Não confunda fé com crença. Nós podemos crer em qualquer coisa. Porém, fé é a firme confiança em Deus, que nada pode abalar, nem o que sabemos acerca de nós mesmos. O diabo, é claro, muda a abordagem: "É certo que morrerás. Teu mal está claro perante Deus e não há solução para isso. Tu te estribas numa falsa segurança. Haverás de perecer com todos os demais, porque és tão pecador quanto o mundo inteiro. De onde te veio que somente a fé é capaz de salvar-te?". É então que a fé deve ainda mais se fortalecer, para que não mais nos apartemos de Deus. Que todas as serpentes se aproximem, mas não deixe de olhar para a cruz, onde está seu Deus amoroso, pagando por seus pecados e remindo-o de toda a culpa.

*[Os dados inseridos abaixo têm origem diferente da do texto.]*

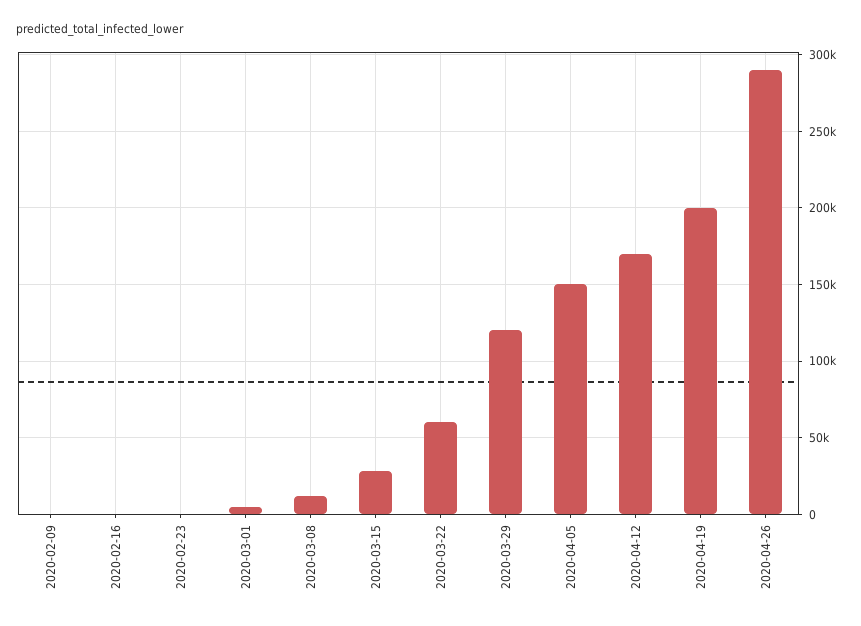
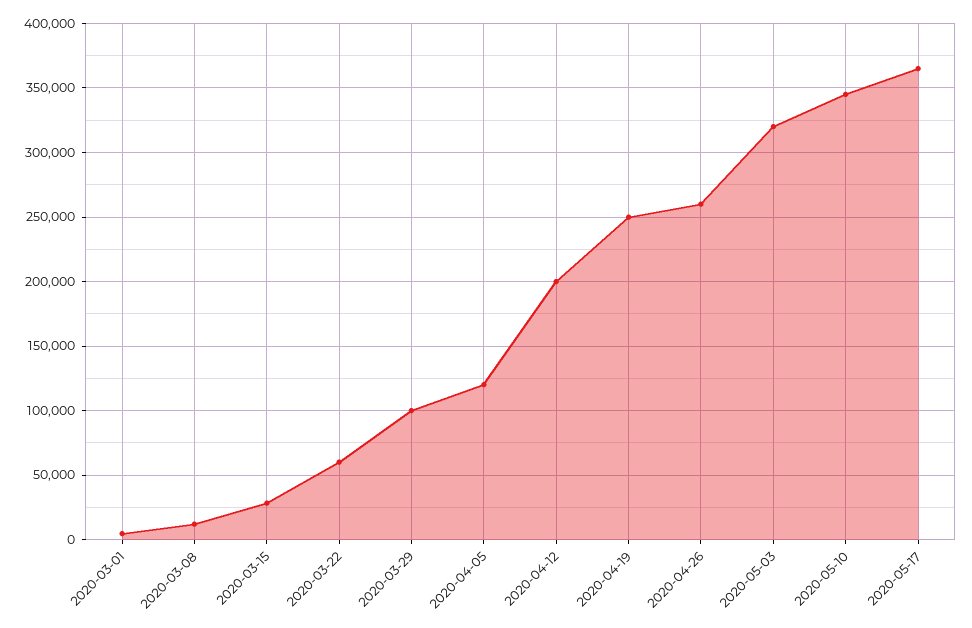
2020-02-09: 0 -> none
2020-02-16: 0 -> none
2020-02-23: 0 -> none
2020-03-29: 120000 -> 100000
2020-04-05: 150000 -> 120000
2020-04-12: 170000 -> 200000
2020-04-19: 200000 -> 250000
2020-04-26: 290000 -> 260000
2020-05-03: none -> 320000
2020-05-10: none -> 345000
2020-05-17: none -> 365000

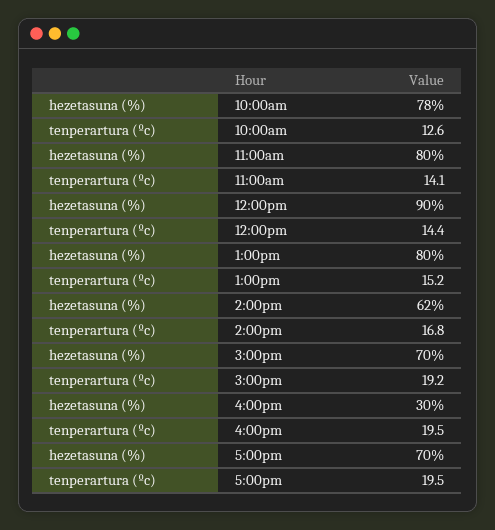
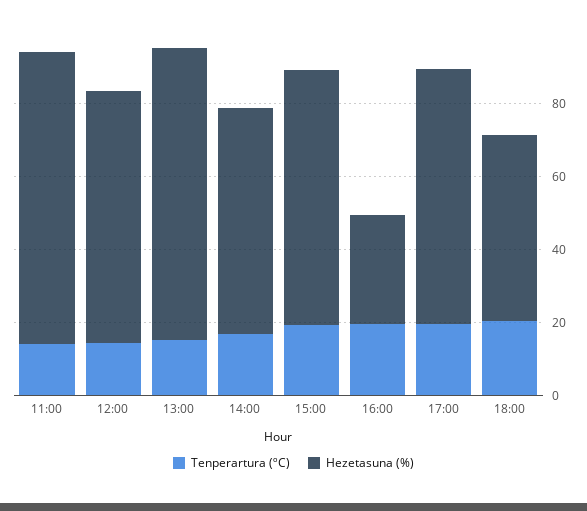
hezetasuna (%), 10:00am: 78 -> none
tenperartura (ºc), 10:00am: 12.6 -> none
hezetasuna (%), 12:00pm: 90 -> 70
tenperartura (ºc), 18:00: none -> 20
hezetasuna (%), 18:00: none -> 50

Temos que ser firmes. Não percamos mais Deus de vista. Aconteceu uma vez, com nossos pais; que não mais se repita.
Quanto a você que se sente nu e não tem mais esperança, peça a Deus ajuda, assim como está, cingido por folhas de figueira. Deixe-se olhar por Deus. Ele olha amorosamente para você e também deseja a reaproximação. Não fuja nem se feche. É na nossa doença que Deus tem oportunidade de agir, não em nossa força. Ouça Deus dizer para você: "Não temas, porque eu te REMI; chamei-te pelo pelo teu nome, tu és meu"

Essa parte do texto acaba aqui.